Das "Manifest", erschienen im
Nazi-Verlag "Volk in Bewegung", ist eine wirre Ansammlung von
wirtschaftspolitischer Ordinärtheorie und rassistischem Unsinn. Die neuen
Nazis bejubeln das Machwerk als "hochinteressante Lektüre für den an Theorie
interessierten Aktivisten". Auf dem Buchumschlag sieht man die Umrisse
Eurasiens, über die die Statue eines nackten germanischen Kriegers wacht.
Nazismus und unterdrückte Homosexualität in Reinkultur.
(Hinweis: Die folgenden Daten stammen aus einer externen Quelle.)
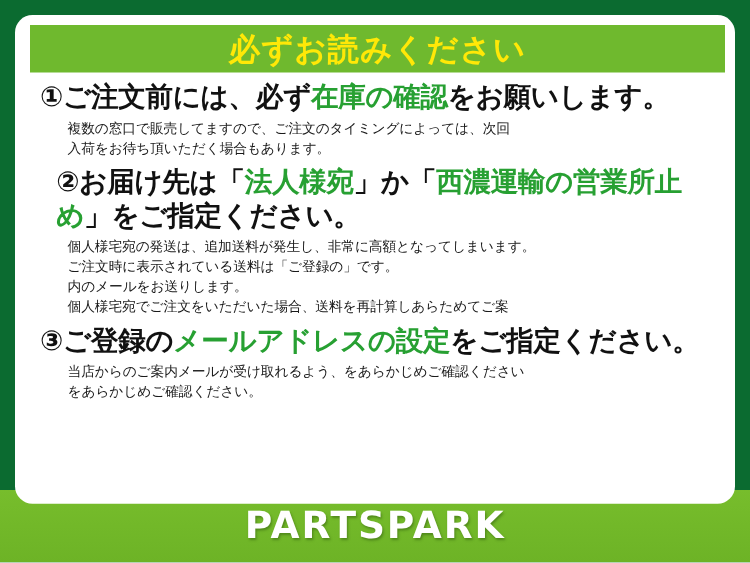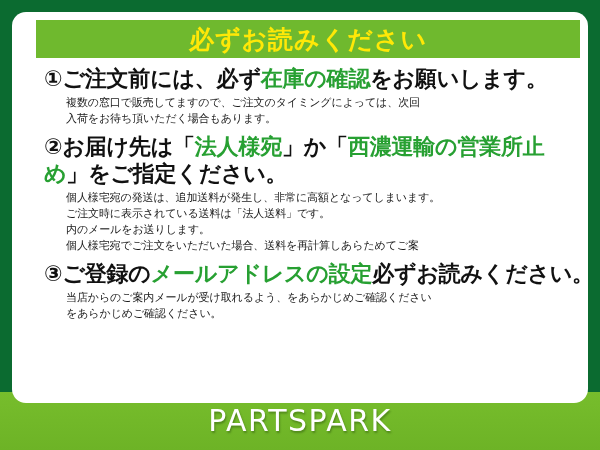--- a/index.html
+++ b/index.html
@@ -59,7 +59,7 @@
   }
 
   .panel-inner {
-    padding: 8px 8px 0 24px;
+    padding: 8px 8px 0 12px;
   }
 
   .header-band {

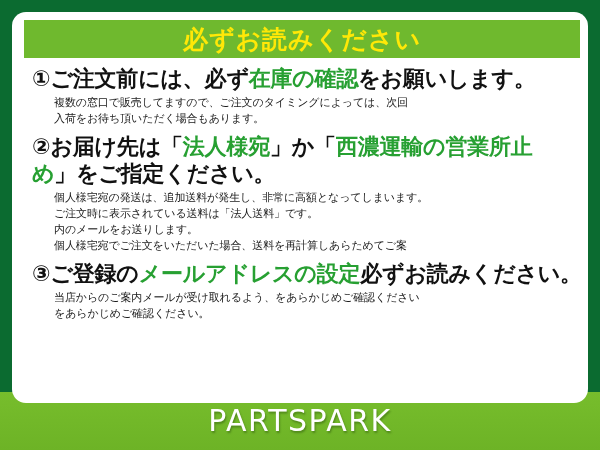--- a/index.html
+++ b/index.html
@@ -97,6 +97,7 @@
 
   .item-head.wrap {
     white-space: normal;
+    margin-left: 13px;
   }
 
   .hl {

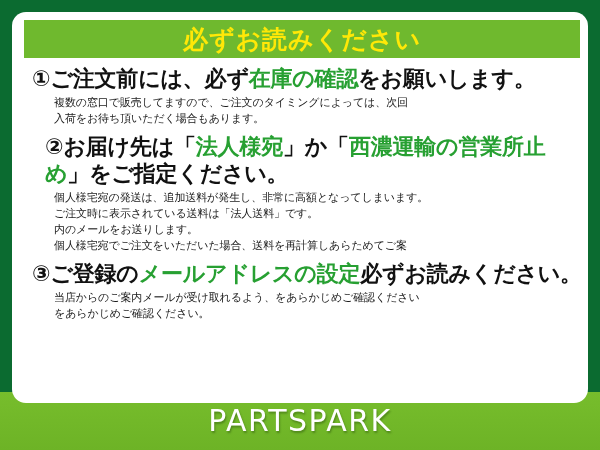--- a/index.html
+++ b/index.html
@@ -145,7 +145,7 @@
             <div class="item-head wrap"><span>②</span><span class="">お届け先は「</span><span class="hl">法人様宛</span><span class="">」か「</span><span class="hl">西濃運輸の営業所止め</span><span class="">」をご指定ください。</span></div>
             <div class="item-sub">
               <div class="sub-line">個人様宅宛の発送は、追加送料が発生し、非常に高額となってしまいます。</div>
-              <div class="sub-line">ご注文時に表示されている送料は「法人送料」です。</div>
+              <div class="sub-line">ご注文時に表示されている送料は「ご登録の」です。</div>
               <div class="sub-line">内のメールをお送りします。</div>
               <div class="sub-line">個人様宅宛でご注文をいただいた場合、送料を再計算しあらためてご案</div>
             </div>

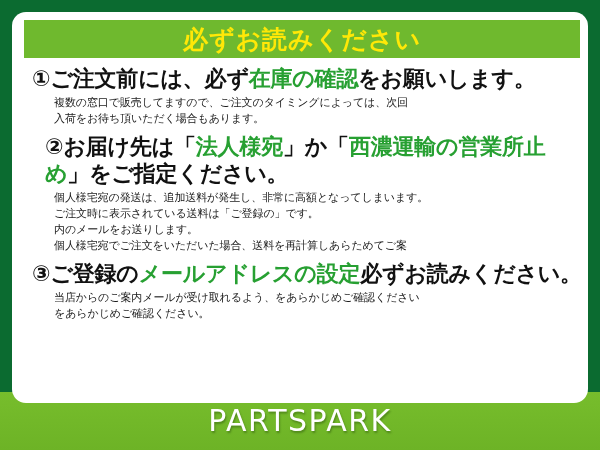--- a/index.html
+++ b/index.html
@@ -151,7 +151,7 @@
             </div>
           </div>
           <div class="item">
-            <div class="item-head"><span>③</span><span class="">ご登録の</span><span class="hl">メールアドレスの設定</span><span class="">必ずお読みください。</span></div>
+            <div class="item-head"><span>③</span><span class="">ご登録の</span><span class="hl">メールアドレスの設定</span><span class="">をご指定ください。</span></div>
             <div class="item-sub">
               <div class="sub-line">当店からのご案内メールが受け取れるよう、をあらかじめご確認ください</div>
               <div class="sub-line">をあらかじめご確認ください。</div>

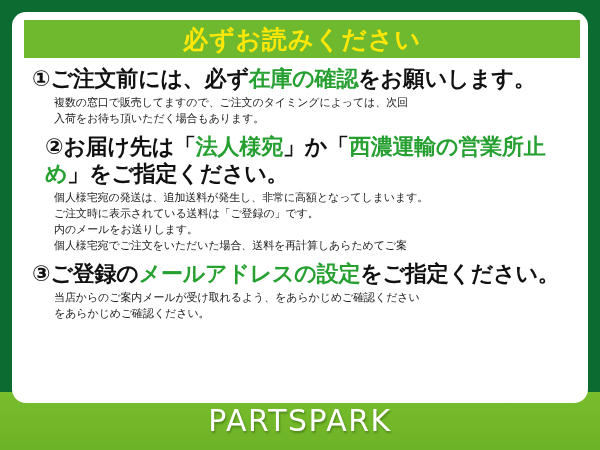--- a/index.html
+++ b/index.html
@@ -38,7 +38,7 @@
   .brand {
     color: #ffffff;
     font-size: 30px;
-    font-weight: normal;
+    font-weight: bold;
     letter-spacing: 1.5px;
     text-shadow: 1px 2px 2px rgba(40,80,10,0.45);
     line-height: 1;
Zurück zum Faschisten-Treffen.
Eine absurde Zwischeneinlage lieferte der Betreiber eines Feldkirchner
Bordells, der die AFP-Leute empört darauf hinwies, dass ihr Treiben "den Ruf
der Stadt" und damit sein Geschäft schädige, welches, das nur am Rande,
ohnehin kürzlich durch einen Grantwerferangriff in Mitleidenschaft gezogen
worden war. Als die Journalisten, denen ob der massiven Konfrontation mit
menschenverachtender Ideologie die Köpfe brummten, das Hotel verließen,
wurden sie beinahe von einer Gruppe von "Antifaschisten" zusammengeschlagen,
da diese sie für Nazis hielten. "Auf solche Treffen können wir verzichten",
meint Bürgermeister Strießnig. Wir auch.
Für alle, die es nicht wissen:
Die AFP ist einer der militantesten Arme des neonazistischen Untergrunds mit
Verbindungen zu Terrorgruppen wie der "Nationalistischen Front" oder der
"Wehrsportgruppe Süd", bei denen Waffenlager ausgehoben wurden, mit denen
ganze Garnisonen versorgt werden hätten können. Seit Jahrzehnten liefert die
AFP die ideologische Unterfütterung der Alt- und Neunazis, indem sie
regelmäßig Symposien abhält und eine einschlägige Schriftreihe herausgibt
("Kommentare zum Zeitgeschehen"). Nach dem jüngsten Treffen ermitteln nun
endlich die Staatspolizei und das Amt für Verfassungsschutz und
Terrorismusbekämpfung gegen die "Kameraden".
Ein Nachspiel hat die Sache auch
für das Hotel Germann, das den Neonazis so bereitwillig Quartier gab: Das
Gästebuch auf der Internetseite des Lokals wurde mit dermaßen vielen
Protestmails überschwemmt, das es vom Netz genommen werden musste.